Others have criticized the situation as a “purposeful hoax.” Two investigators on the case recently concluded that Mohamed did not make the clock, but rather took an existing one out of its case and transferred all the components to the metal pencil box. Scientist Richard Dawkins voiced his opinion on the matter, tweeting, “Assembling a clock from bought components is fine. Taking the clock out of its case to make it look as if he built it is not fine. Which is true?”

Many critics voiced their disapproval that a teenager was invited to the White House and Facebook headquarters, along with being given other perks, due to him taking credit for a “homemade” clock that is now believed to be bought from a store. But other critics are making even greater claims about the situation, saying it was a fraud for national attention, donation money, and to bring tension to race relations.

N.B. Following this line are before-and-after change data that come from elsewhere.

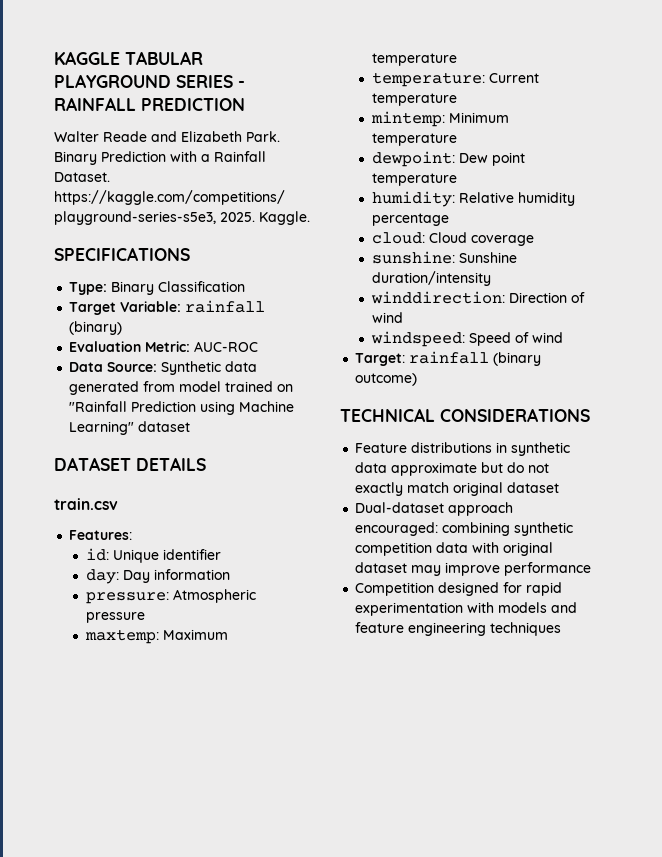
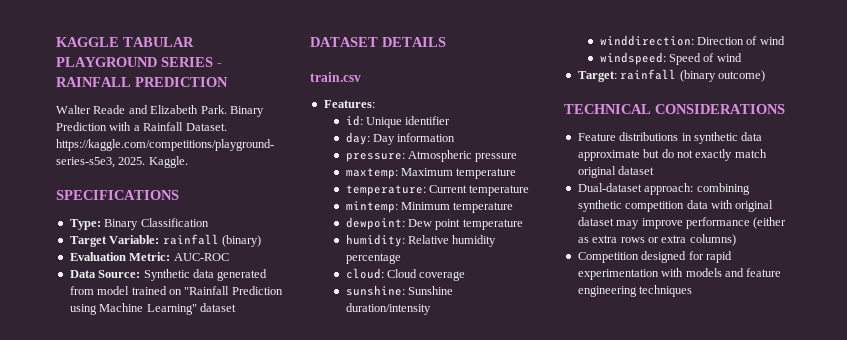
- Dual-dataset approach encouraged: combining synthetic competition data with original dataset may improve performance
+ Dual-dataset approach: combining synthetic competition data with original dataset may improve performance (either as extra rows or extra columns)

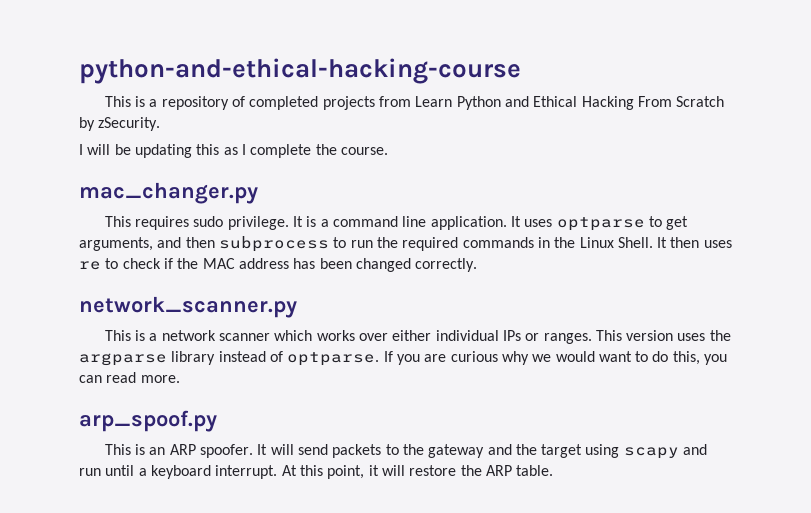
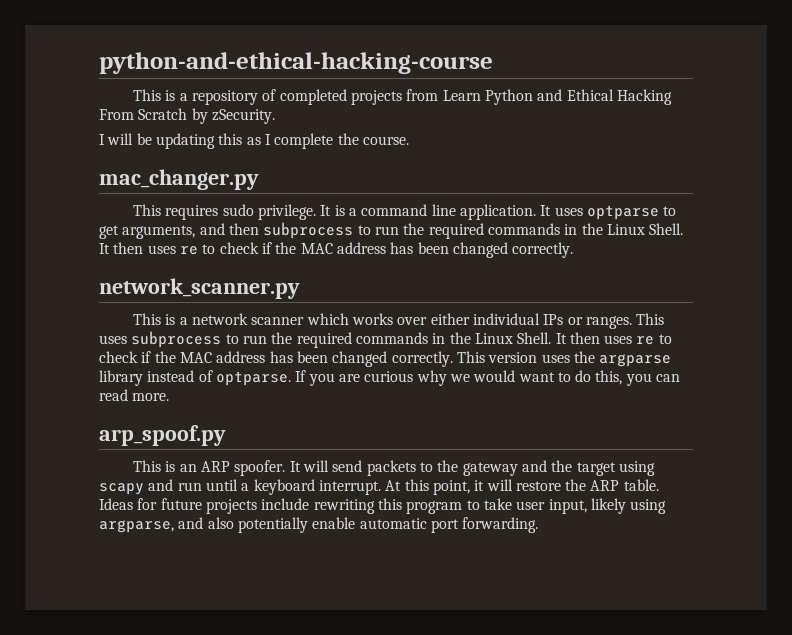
- This version uses the argparse library instead of optparse.
+ This uses subprocess to run the required commands in the Linux Shell. It then uses re to check if the MAC address has been changed correctly. This version uses the argparse library instead of optparse.
+ Ideas for future projects include rewriting this program to take user input, likely using argparse, and also potentially enable automatic port forwarding.

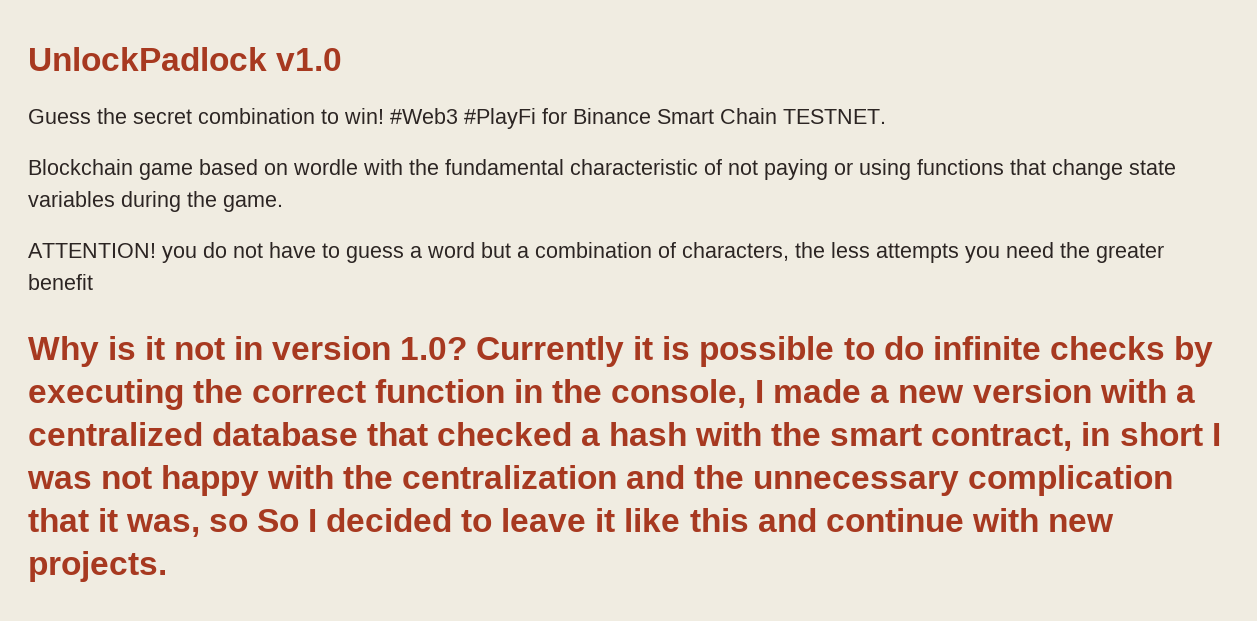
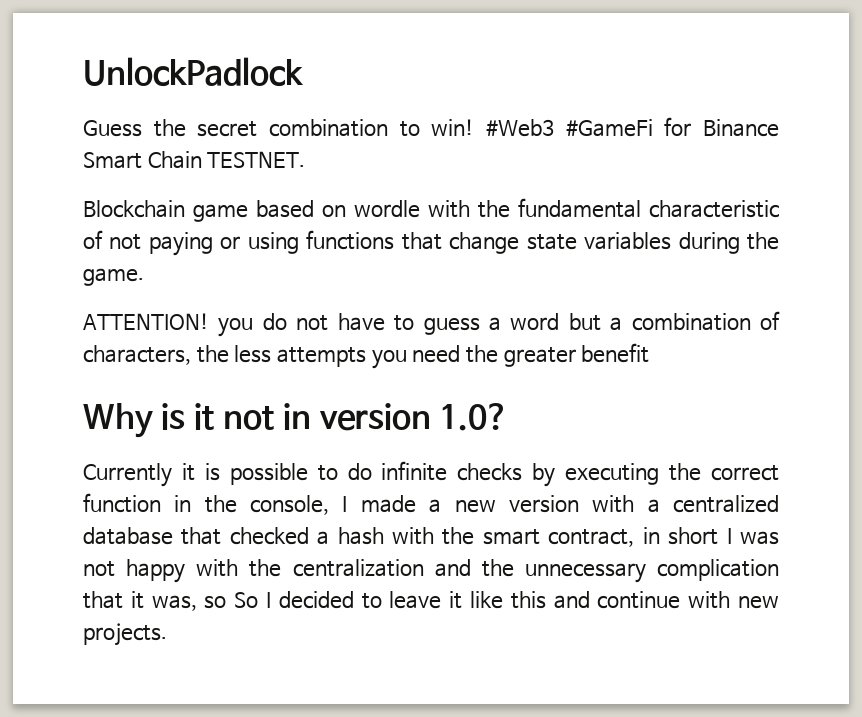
- UnlockPadlock v1.0
+ UnlockPadlock
- #Web3 #PlayFi for Binance Smart Chain TESTNET.
+ #Web3 #GameFi for Binance Smart Chain TESTNET.
- Why is it not in version 1.0? Currently it is possible to do infinite checks by executing the correct function in the console, I made a new version with a centralized database that checked a hash with the smart contract, in short I was not happy with the centralization and the unnecessary complication that it was, so So I decided to leave it like this and continue with new projects.
+ Why is it not in version 1.0?
+ Currently it is possible to do infinite checks by executing the correct function in the console, I made a new version with a centralized database that checked a hash with the smart contract, in short I was not happy with the centralization and the unnecessary complication that it was, so So I decided to leave it like this and continue with new projects.

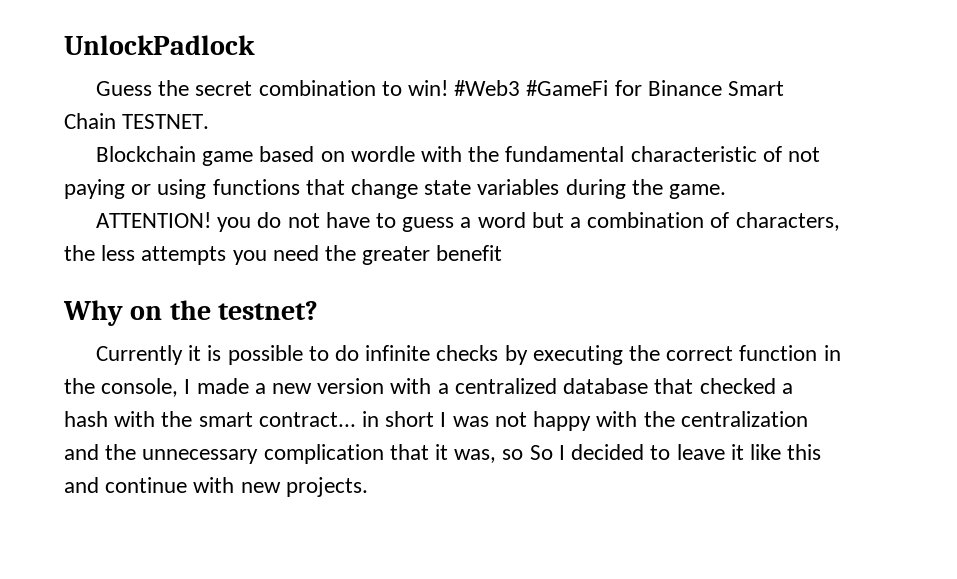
- Why is it not in version 1.0?
+ Why on the testnet?
- Currently it is possible to do infinite checks by executing the correct function in the console, I made a new version with a centralized database that checked a hash with the smart contract, in short I was not happy with the centralization and the unnecessary complication that it was, so So I decided to leave it like this and continue with new projects.
+ Currently it is possible to do infinite checks by executing the correct function in the console, I made a new version with a centralized database that checked a hash with the smart contract... in short I was not happy with the centralization and the unnecessary complication that it was, so So I decided to leave it like this and continue with new projects.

Mark Cuban, owner of the Dallas Mavericks NBA franchise, claimed that he called Mohamed to talk about the situation because they grew up in the same area. In an interview, Cuban said that while they were talking on the phone, “as I ask[ed] him a question, ‘Tell me what happened because I’m curious.’ Right? His sister, over his shoulder, you could hear, listening to the question, giving him the answers.”

Adding to the claims of hoax, Mohamed’s father has also become a suspect of suspicion. His father, Mohamed Elhassan, immigrated to the United States from Sudan, where he ran twice for the country’s presidency. When he came to the States, he quickly anointed himself as an “Islamic rights” activist, but even those in his community are skeptical about his work. Imam Zia ul Haque Sheikh, the head of the Islamic Center of Irving, said that “this so-called leader, we have never heard of this person; I believe the whole thing is made up.”

This past week, Mohamed’s family has collected thousands of dollars from public funding campaigns, claiming that they will use the money to file a lawsuit against the school and the police officers involved in the case. On top of the donations, Mohamed has also received thousands of dollars’ worth of academic scholarships for his undergraduate studies. After speculation that it was all an elaborate hoax, the family has stated that they have no intention of returning any of the funding donations and will proceed with the lawsuit.

Although the charges were dropped against Mohamed, the school still decided to uphold his three-day suspension, prompting Mohamed to transfer to another high school this past week.